An amazing young adult novel set in France in '43. English girls "Verity" and her pilot friend Maddie work with the underground. Verity is caught and the Gestapo try to pry secrets from her. She's incredibly cool, upper class, and brilliant though her narrative, told by herself in the third person, is modest and candid. Her strategy works, at enormous cost, and we witness the ultimate challenge of friendship at the end. Vivid, with a sense of immediate history. (This would make a thrilling movie.)

   Nightwoods by Charles Frazier

I haven't gotten to his big hit, Cold Mountain, yet, not being a Civil War buff. But a friend told me it makes for wonderful reading aloud. So when his new book with a theme that interests me (challenging children) came along in CD form, I thought I'd give it a try. Yes indeed, it sounds wonderful in the ear, especially since the actor uses a light, authentic Southern accent. The story is chilling. Young Luce lives a hermit's life, care-taking an empty rundown lodge on a lake in North Carolina. Her mother's long gone, she's estranged from her father, Lit, a diminutive local sheriff.

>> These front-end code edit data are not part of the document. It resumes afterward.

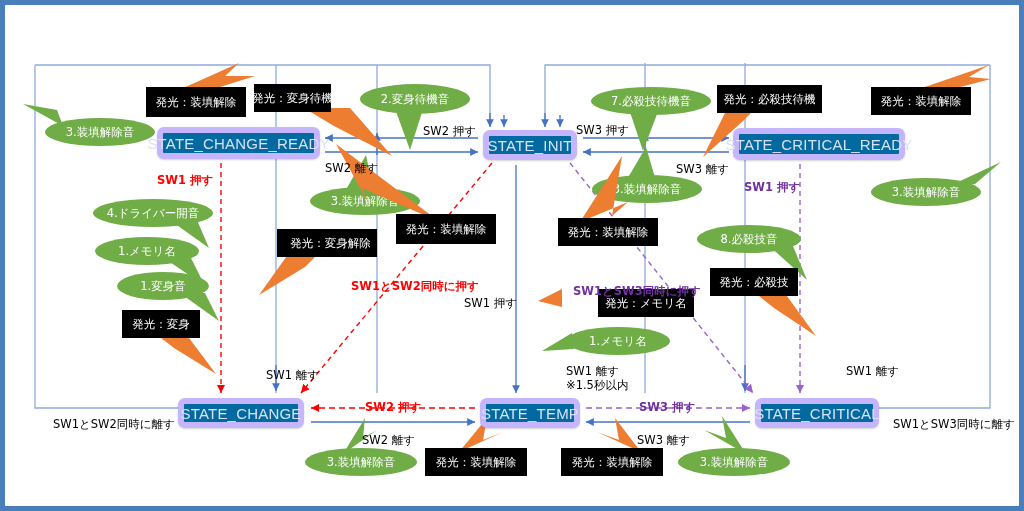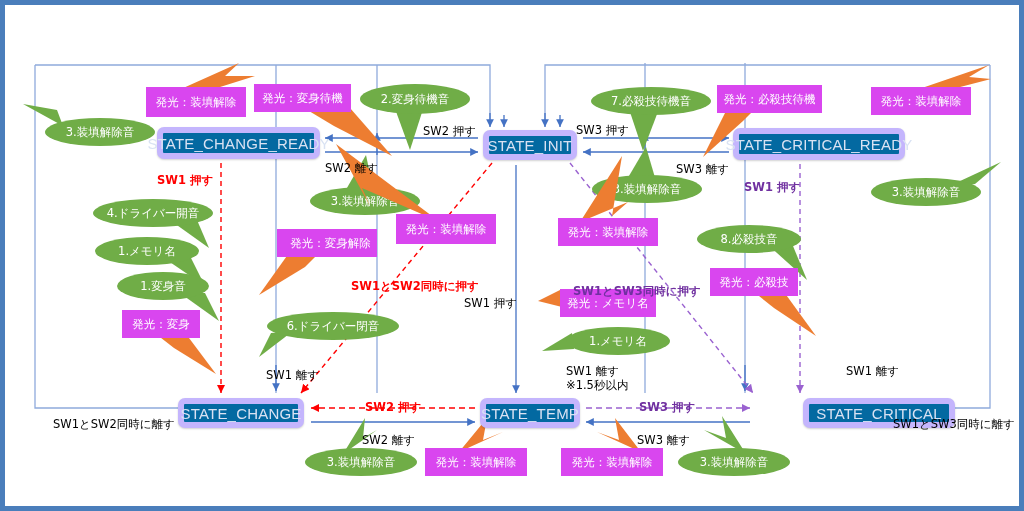--- a/index.html
+++ b/index.html
@@ -41,21 +41,21 @@
   .callout{position:absolute;z-index:5;}
   .callout .body{
     position:relative;
     box-sizing:border-box;
     display:flex;align-items:center;justify-content:center;
     color:#ffffff;
     font-size:11.5px;
     white-space:nowrap;
     font-family:"DejaVu Sans","Liberation Sans",sans-serif;
   }
-  .callout.orange .body{background:#d946ef;}
+  .callout.orange .body{background:#000000;}
   .callout.green  .body{background:#70ad47;border-radius:50%/50%;}
   .callout svg{position:absolute;overflow:visible;}
 
   
   .lbl{
     position:absolute;
     font-size:11.5px;
     white-space:nowrap;
     z-index:7;
     font-family:"DejaVu Sans","Liberation Sans",sans-serif;
@@ -145,38 +145,38 @@
       </div>
     <div class="state" style="left:173px;top:393px;width:126px;height:30px;">
         <span>STATE_CHANGE</span>
       </div>
     <div class="state" style="left:728px;top:123px;width:172px;height:32px;">
         <span>STATE_CRITICAL_READY</span>
       </div>
     <div class="state" style="left:475px;top:393px;width:100px;height:30px;">
         <span>STATE_TEMP</span>
       </div>
-    <div class="state" style="left:750px;top:393px;width:152px;height:30px;margin-left:48px;">
+    <div class="state" style="left:750px;top:393px;width:124px;height:30px;">
         <span>STATE_CRITICAL</span>
       </div>
 
     <div class="callout orange" style="left:141px;top:82px;">
       <svg width="120" height="60" style="left:35px;top:-24px;">
           <path d="M0,26 L58,0 L44,13 L74,13 L20,30 Z" fill="#ed7d31"></path>
         </svg>
       <div class="body" style="width:100px;height:30px;">
           <span>発光：装填解除</span>
         </div>
     </div>
 
     <div class="callout orange" style="left:249px;top:79px;">
       <svg width="130" height="70" style="left:50px;top:24px;">
           <path d="M0,0 L46,0 L88,48 L30,18 Z" fill="#ed7d31"></path>
         </svg>
-      <div class="body" style="width:97px;height:28px;">
+      <div class="body" style="width:77px;height:28px;">
           <span>発光：変身待機</span>
         </div>
     </div>
 
     <div class="callout green" style="left:355px;top:79px;">
       <svg width="60" height="50" style="left:34px;top:22px;">
           <path d="M0,0 L30,0 L16,44 Z" fill="#70ad47"></path>
         </svg>
       <div class="body" style="width:110px;height:30px;">
           <span>2.変身待機音</span>
@@ -248,28 +248,20 @@
 
     <div class="callout orange" style="left:117px;top:305px;">
       <svg width="80" height="48" style="left:34px;top:24px;">
           <path d="M0,0 L30,0 L60,40 L18,14 Z" fill="#ed7d31"></path>
         </svg>
       <div class="body" style="width:78px;height:28px;">
           <span>発光：変身</span>
         </div>
     </div>
 
-    <div class="callout green" style="left:262px;top:307px;">
-      <svg width="60" height="38" style="left:-8px;top:19px;">
-          <path d="M34,0 L12,2 L0,26 Z" fill="#70ad47"></path>
-        </svg>
-      <div class="body" style="width:132px;height:28px;">
-          <span>6.ドライバー閉音</span>
-        </div>
-    </div>
 
     <div class="callout green" style="left:586px;top:82px;">
       <svg width="60" height="46" style="left:38px;top:22px;">
           <path d="M0,0 L30,0 L14,42 Z" fill="#70ad47"></path>
         </svg>
       <div class="body" style="width:120px;height:28px;">
           <span>7.必殺技待機音</span>
         </div>
     </div>
 
@@ -333,21 +325,21 @@
         </svg>
       <div class="body" style="width:88px;height:28px;">
           <span>発光：必殺技</span>
         </div>
     </div>
 
     <div class="callout orange" style="left:555px;top:284px;">
       <svg width="50" height="40" style="left:-22px;top:-2px;">
           <path d="M24,2 L0,14 L24,20 Z" fill="#ed7d31"></path>
         </svg>
-      <div class="body" style="width:96px;height:28px;">
+      <div class="body" style="width:96px;height:28px;margin-left:38px;">
           <span>発光：メモリ名</span>
         </div>
     </div>
 
     <div class="callout green" style="left:561px;top:322px;">
       <svg width="50" height="40" style="left:-24px;top:6px;">
           <path d="M30,0 L0,18 L32,16 Z" fill="#70ad47"></path>
         </svg>
       <div class="body" style="width:104px;height:28px;">
           <span>1.メモリ名</span>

Her sister made a terrible marriage, got murdered, and Luce ends up with her offspring: traumatized, feral, mute twins. A gripping story unfolds as Luce works patiently and cannily with the children. However their father Bud, bizarrely acquitted, is on their trail to retrieve his ill-gotten gains and shut them up before they start to talk. A suitor, the lodge's new owner, does what he can, but Luce is almost as hard to win as her wards. Incredible suspense and a great sense of place.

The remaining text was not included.